Nos aïeux avaient l’habitude de dire qu’il existait deux substances : l’esprit et la matière, des termes par lesquels ils entendaient deux éléments, deux ordres, deux mondes, avec des origines différentes et des natures différentes, qui n’émergent pas l’une de l’autre, et ne peuvent être réduites l’une à l’autre. Même les plus grands esprits du monde n’ont pu éviter cette différenciation; toutefois, leur approche était différente. L’on peut imaginer ces deux mondes comme séparés dans le temps, deux mondes successifs (« la vie présente et la suivante »), ou les regarder comme deux mondes simultanés, différents par leur nature et leur sens, ce qui est plus proche de la vérité.
Le dualisme est le sentiment humain le plus proche de nous, mais il ne s’agit pas nécessairement de la philosophie humaine la plus élevée — au contraire, même, puisque toutes les grandes philosophies ont été monistes. L’Homme fait l’expérience du monde de manière dualiste, mais le monisme se trouve dans l’essence de toute pensée humaine. La philosophie est en désaccord avec le dualisme. Cependant, ce fait ne signifie pas grand-chose, car la vie, étant supérieure à la pensée, ne peut être jugée à l’aune de cette dernière. En réalité, puisque nous sommes des êtres humains, nous vivons deux réalités. Nous pouvons nier ces deux mondes, mais nous ne pouvons y échapper. La vie ne dépend que très peu de la manière dont nous la comprenons.

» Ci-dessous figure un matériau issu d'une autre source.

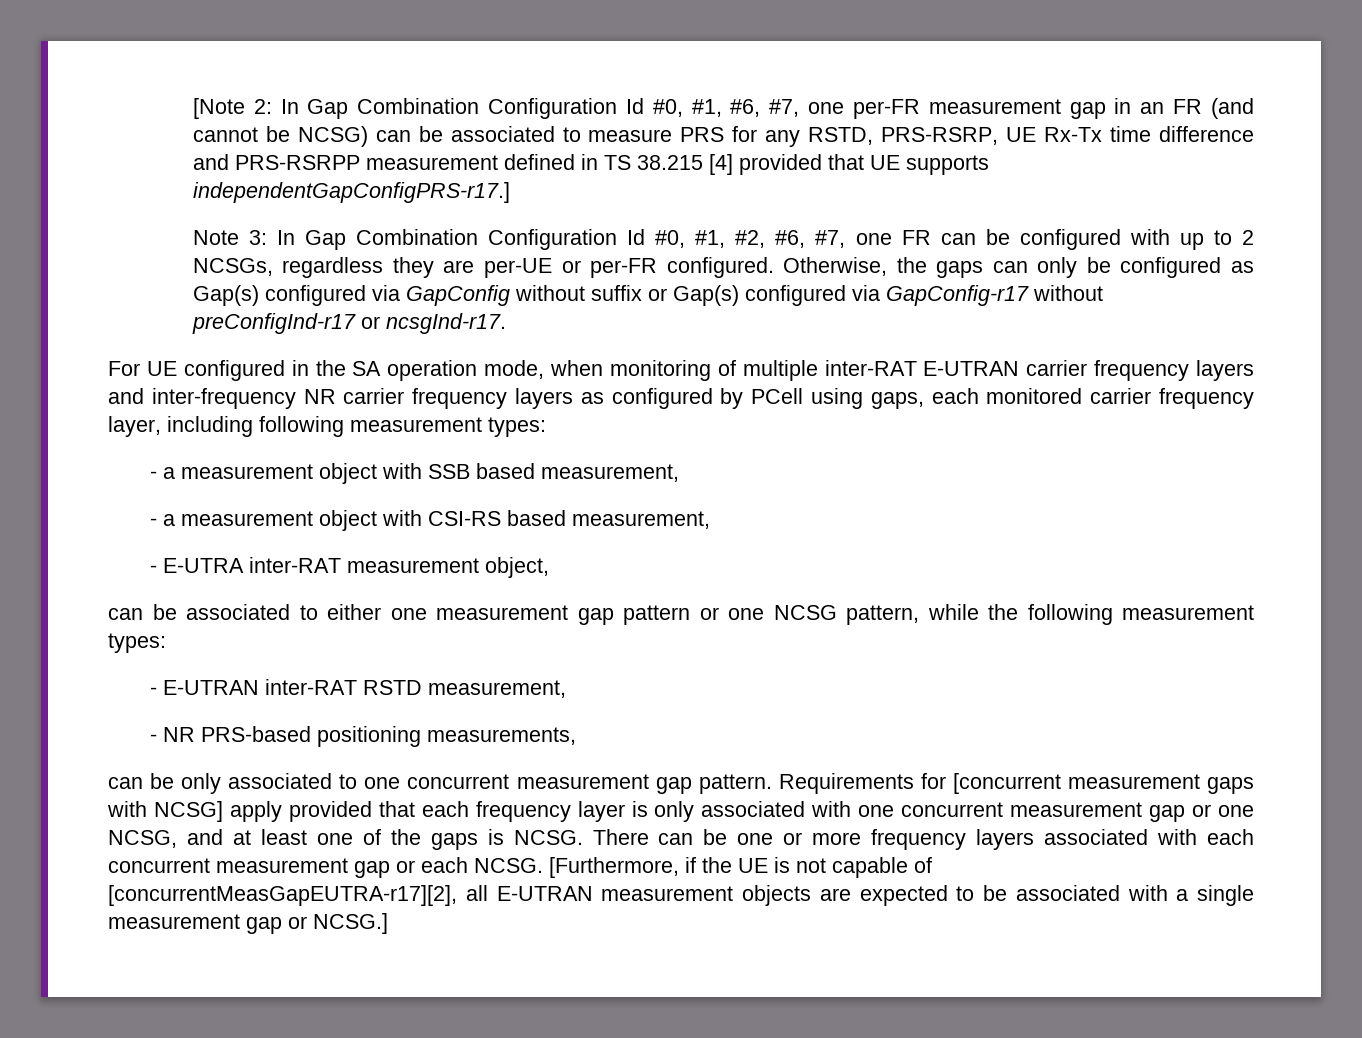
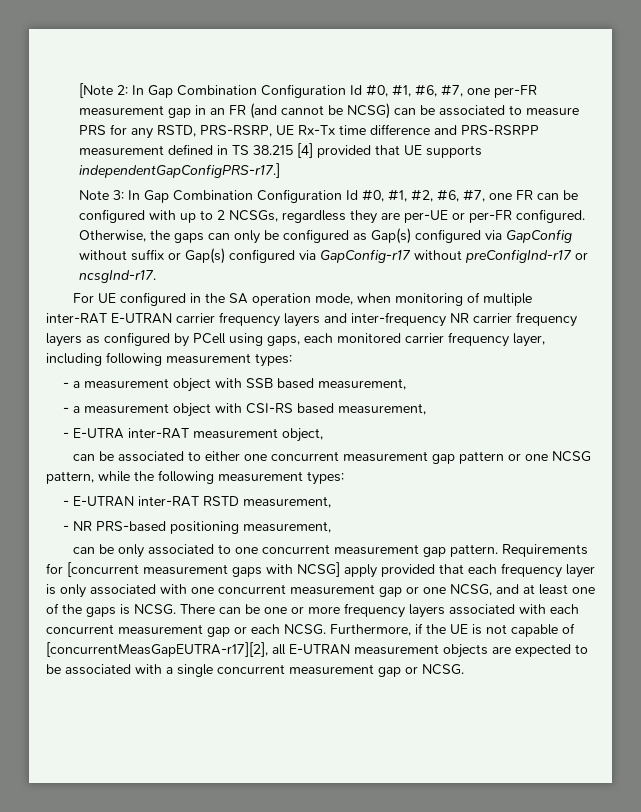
- can be associated to either one measurement gap pattern or one NCSG pattern, while the following measurement types:
+ can be associated to either one concurrent measurement gap pattern or one NCSG pattern, while the following measurement types:
- - NR PRS-based positioning measurements,
+ - NR PRS-based positioning measurement,
- [Furthermore, if the UE is not capable of [concurrentMeasGapEUTRA-r17][2], all E-UTRAN measurement objects are expected to be associated with a single measurement gap or NCSG.]
+ Furthermore, if the UE is not capable of [concurrentMeasGapEUTRA-r17][2], all E-UTRAN measurement objects are expected to be associated with a single concurrent measurement gap or NCSG.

Par conséquent, la question n’est pas de savoir si nous vivons deux vies, mais seulement de savoir si nous le faisons avec compréhension. C’est en cela que réside le sens ultime de l’Islam. La vie est duelle. Il est devenu techniquement impossible à l’Homme de vivre une seule vie depuis le moment où il a cessé d’être une plante ou un animal, depuis le temps du qâlû bala, lorsque les normes morales furent établies, lorsque l’Homme fut « jeté dans le monde».